**DATA:**
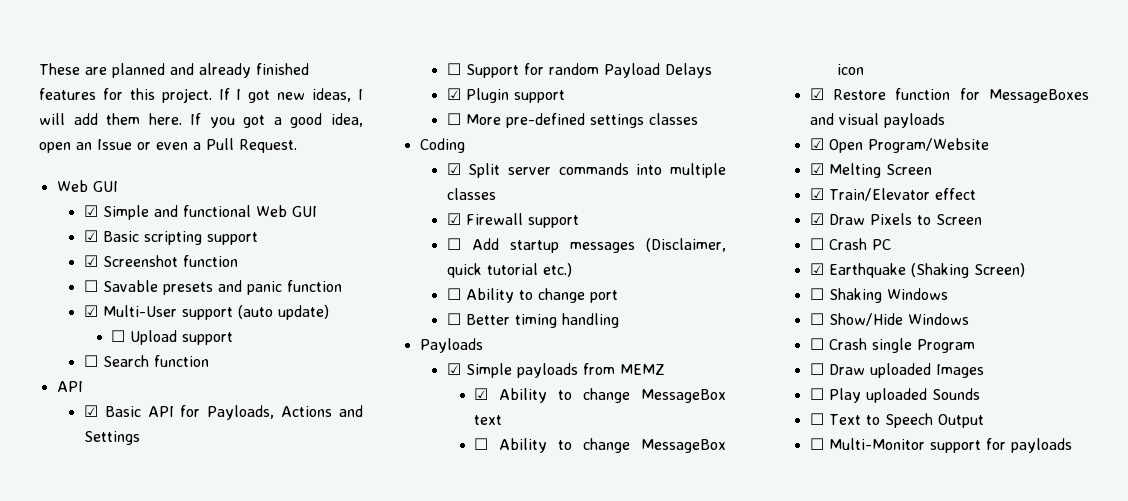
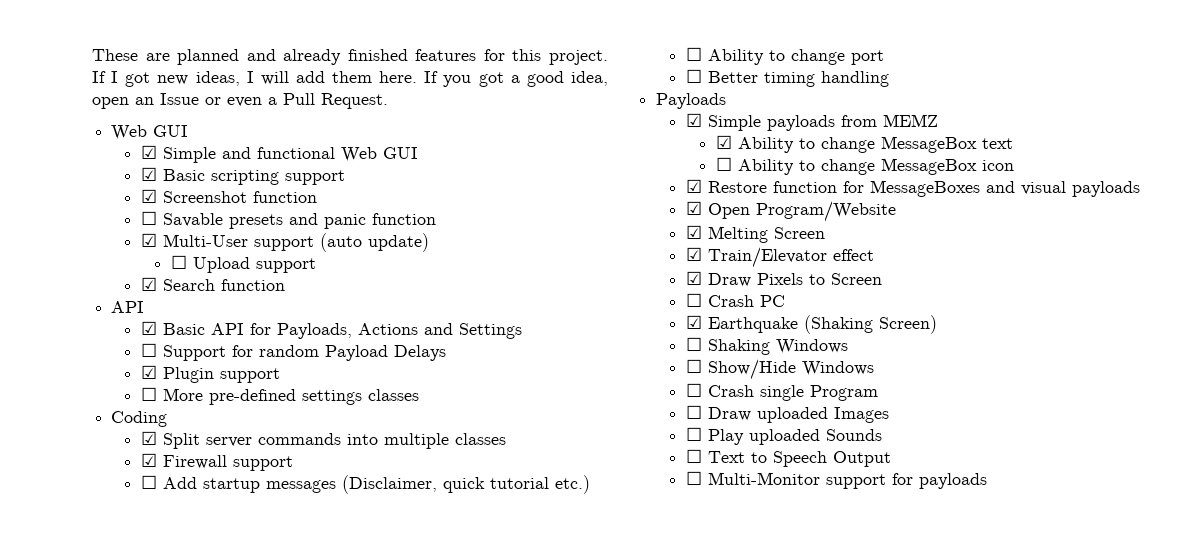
- ☐ Search function
+ ☑ Search function

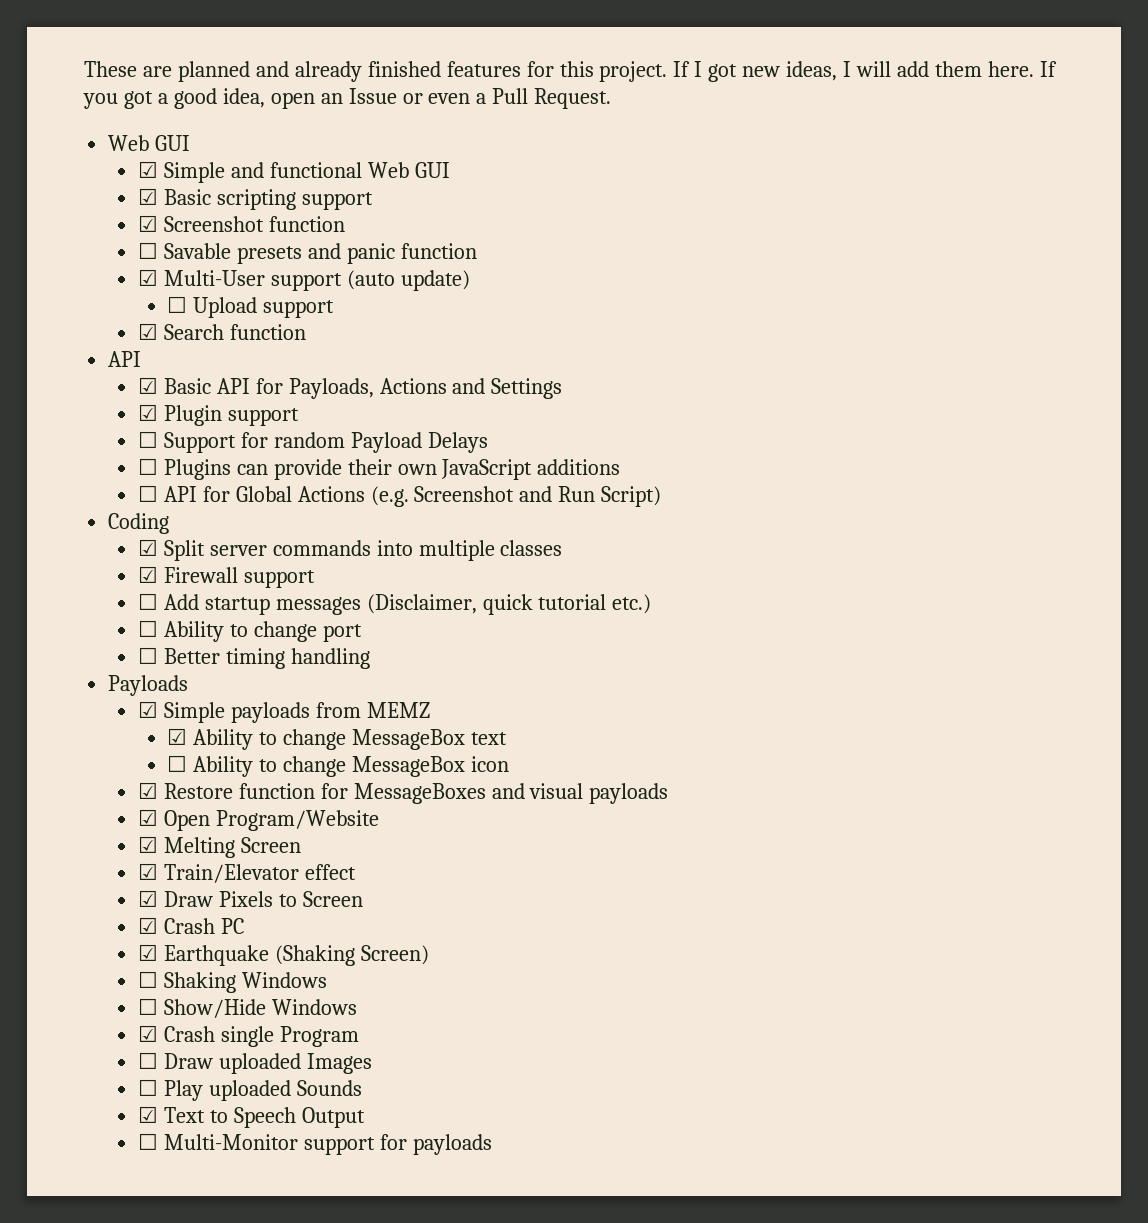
+ ☑ Plugin support
- ☑ Plugin support
- ☐ More pre-defined settings classes
+ ☐ Plugins can provide their own JavaScript additions
+ ☐ API for Global Actions (e.g. Screenshot and Run Script)
- ☐ Crash PC
+ ☑ Crash PC
- ☐ Crash single Program
+ ☑ Crash single Program
- ☐ Text to Speech Output
+ ☑ Text to Speech Output

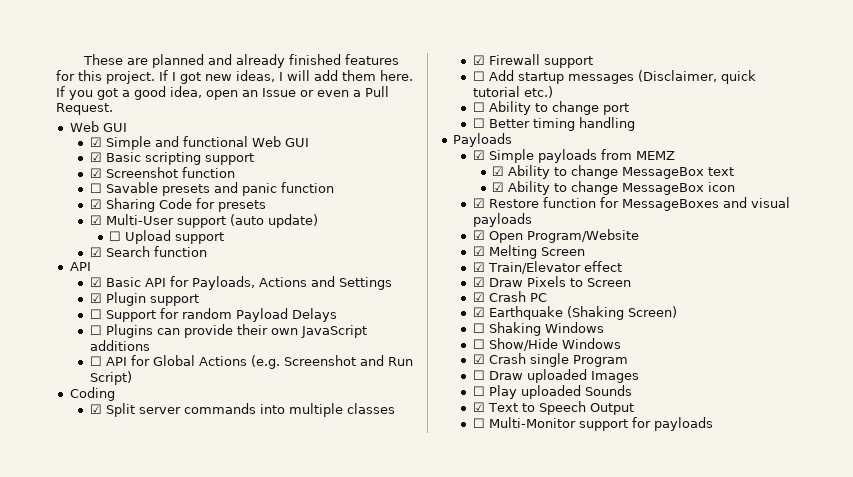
+ ☑ Sharing Code for presets
- ☐ Ability to change MessageBox icon
+ ☑ Ability to change MessageBox icon

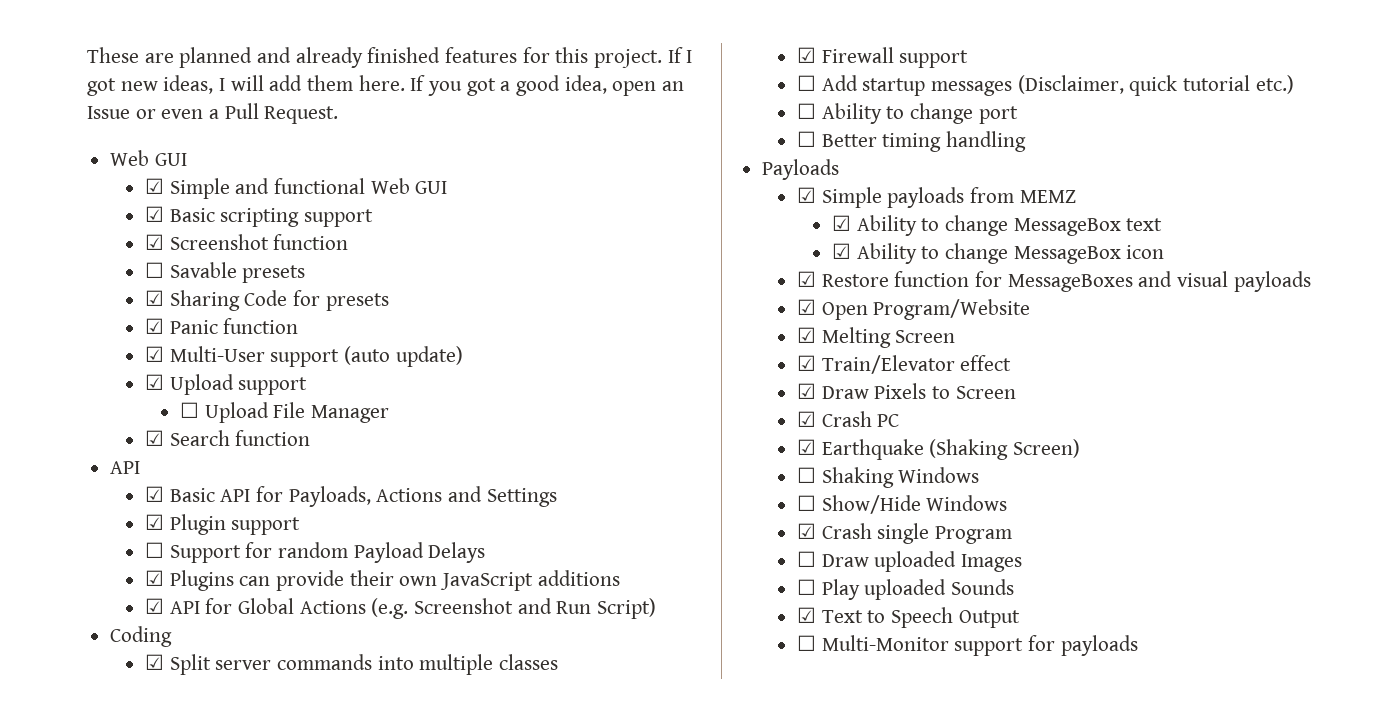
- ☐ Savable presets and panic function
+ ☐ Savable presets
+ ☑ Panic function
+ ☑ Upload support
- ☐ Upload support
+ ☐ Upload File Manager
- ☐ Plugins can provide their own JavaScript additions
+ ☑ Plugins can provide their own JavaScript additions
- ☐ API for Global Actions (e.g. Screenshot and Run Script)
+ ☑ API for Global Actions (e.g. Screenshot and Run Script)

**GOAL OF THE EXERCISE:** Tell how many lines of the listing include the word "Text", replying with nothing but the number.

**TASK OUTPUT:** 2